Description of the task: Only the text should come through, so restate the listing exactly and drop its images.

Records for this exercise:

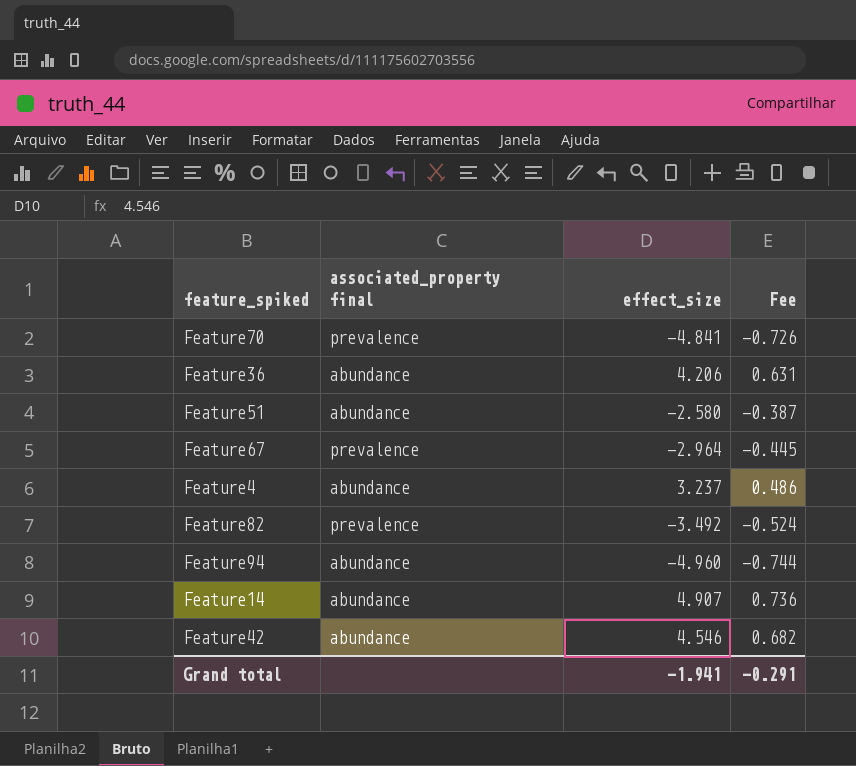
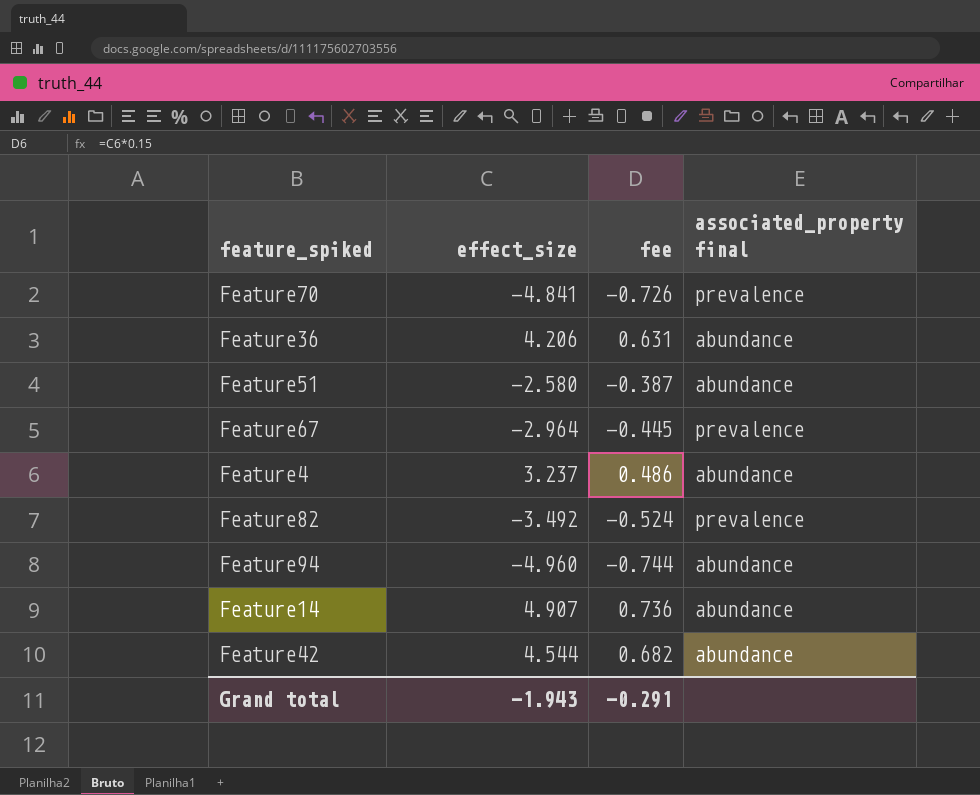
column name: Fee -> fee
column associated_property final | position: 2 -> 4
Feature42 | effect_size: 4.546 -> 4.544
Grand total | effect_size: -1.941 -> -1.943

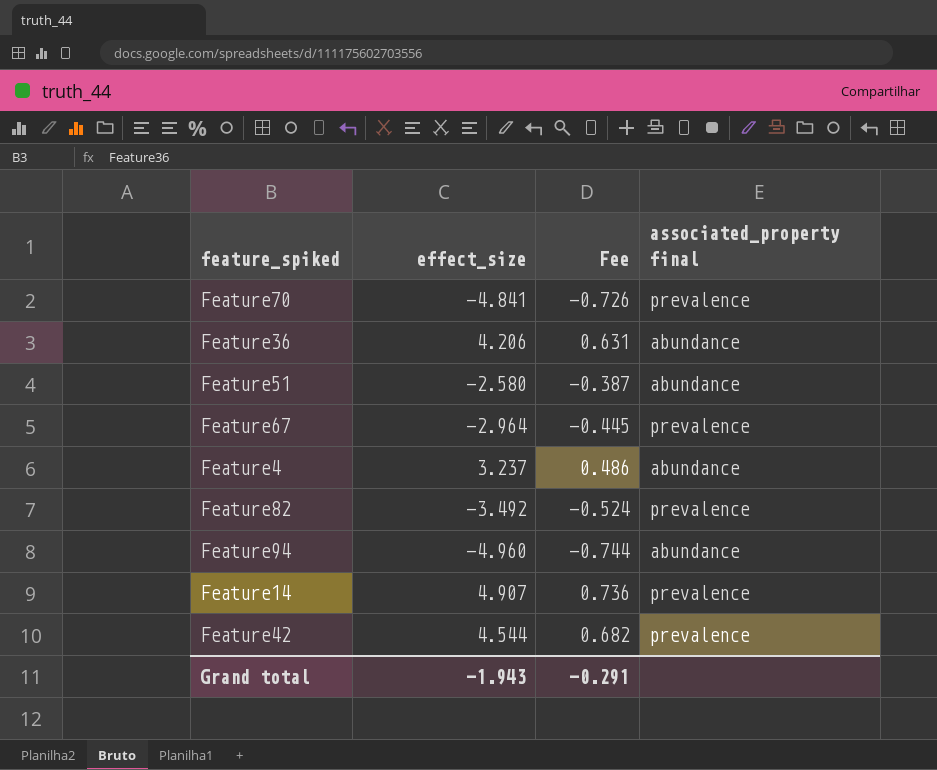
column name: fee -> Fee
Feature14 | associated_property final: abundance -> prevalence
Feature42 | associated_property final: abundance -> prevalence

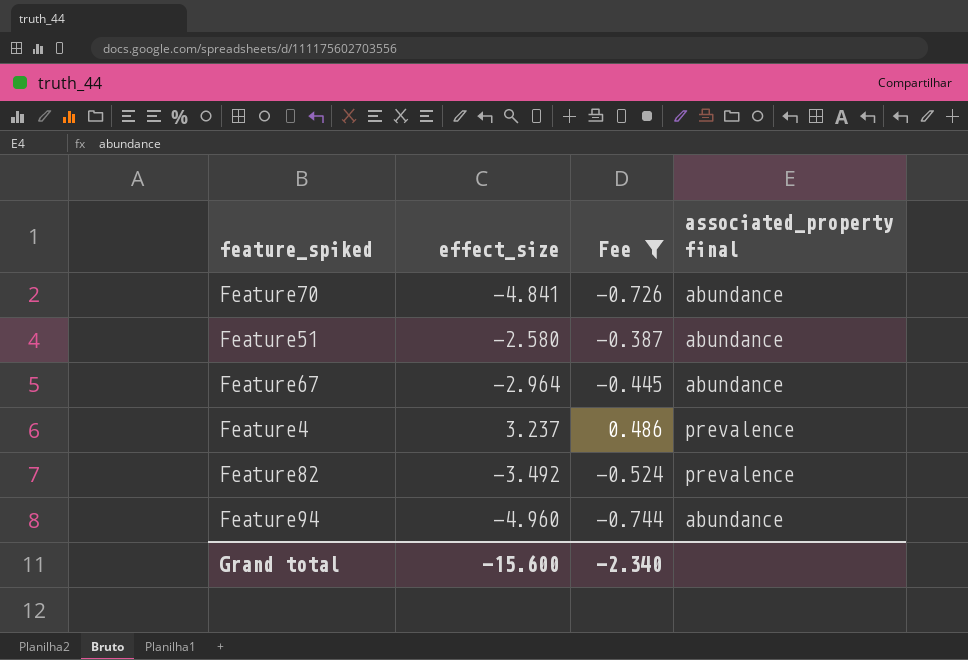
filter: none -> Fee <= 0.486
Feature70 | associated_property final: prevalence -> abundance
Feature67 | associated_property final: prevalence -> abundance
Feature4 | associated_property final: abundance -> prevalence
Grand total | effect_size: -1.943 -> -15.600
Grand total | Fee: -0.291 -> -2.340

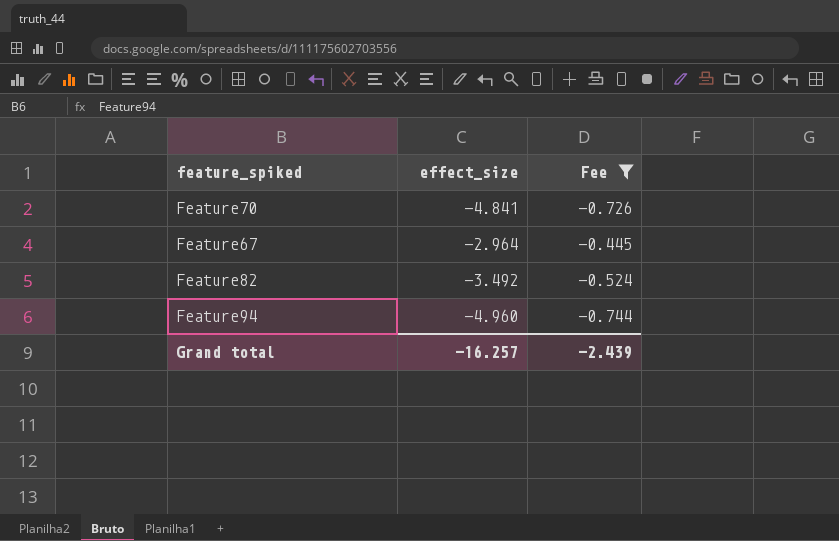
column associated_property final | position: 4 -> none
row Feature51: -2.580 | -0.387 | abundance -> none
row Feature4: 3.237 | 0.486 | prevalence -> none
Grand total | effect_size: -15.600 -> -16.257
Grand total | Fee: -2.340 -> -2.439

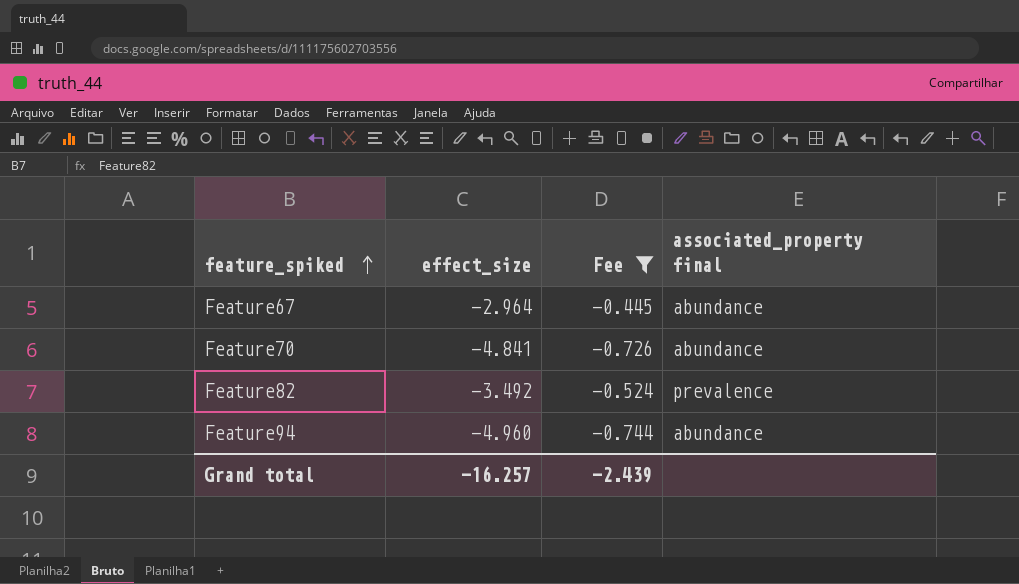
row order: none -> feature_spiked ascending
column associated_property final | position: none -> 4

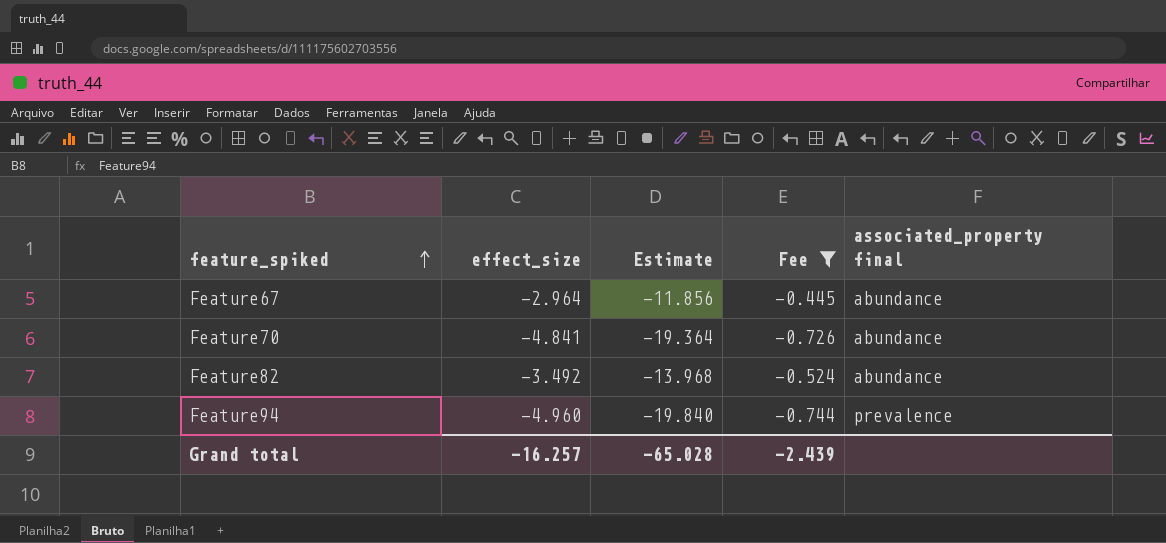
column Estimate | formula: none -> [effect_size] * 4
Feature82 | associated_property final: prevalence -> abundance
Feature94 | associated_property final: abundance -> prevalence

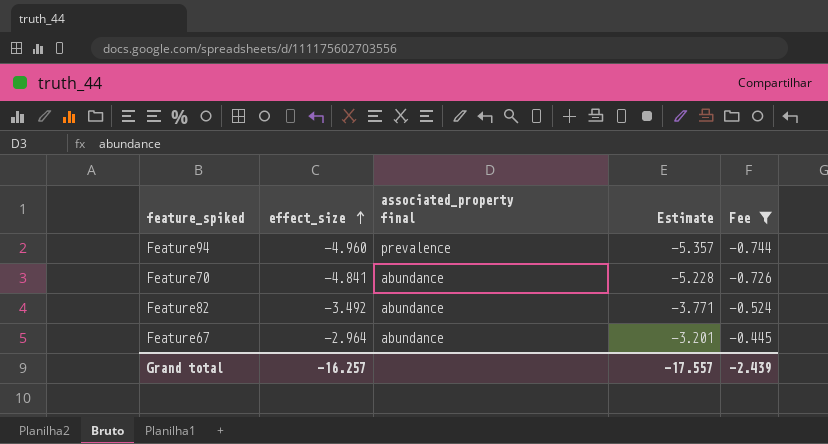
row order: feature_spiked ascending -> effect_size ascending
column associated_property final | position: 5 -> 3
column Estimate | formula: [effect_size] * 4 -> [effect_size] * 1.08
Grand total | Estimate: -65.028 -> -17.557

Reply:
column name: Fee -> fee
column associated_property final | position: 2 -> 4
Feature42 | effect_size: 4.546 -> 4.544
Grand total | effect_size: -1.941 -> -1.943

column name: fee -> Fee
Feature14 | associated_property final: abundance -> prevalence
Feature42 | associated_property final: abundance -> prevalence

filter: none -> Fee <= 0.486
Feature70 | associated_property final: prevalence -> abundance
Feature67 | associated_property final: prevalence -> abundance
Feature4 | associated_property final: abundance -> prevalence
Grand total | effect_size: -1.943 -> -15.600
Grand total | Fee: -0.291 -> -2.340

column associated_property final | position: 4 -> none
row Feature51: -2.580 | -0.387 | abundance -> none
row Feature4: 3.237 | 0.486 | prevalence -> none
Grand total | effect_size: -15.600 -> -16.257
Grand total | Fee: -2.340 -> -2.439

row order: none -> feature_spiked ascending
column associated_property final | position: none -> 4

column Estimate | formula: none -> [effect_size] * 4
Feature82 | associated_property final: prevalence -> abundance
Feature94 | associated_property final: abundance -> prevalence

row order: feature_spiked ascending -> effect_size ascending
column associated_property final | position: 5 -> 3
column Estimate | formula: [effect_size] * 4 -> [effect_size] * 1.08
Grand total | Estimate: -65.028 -> -17.557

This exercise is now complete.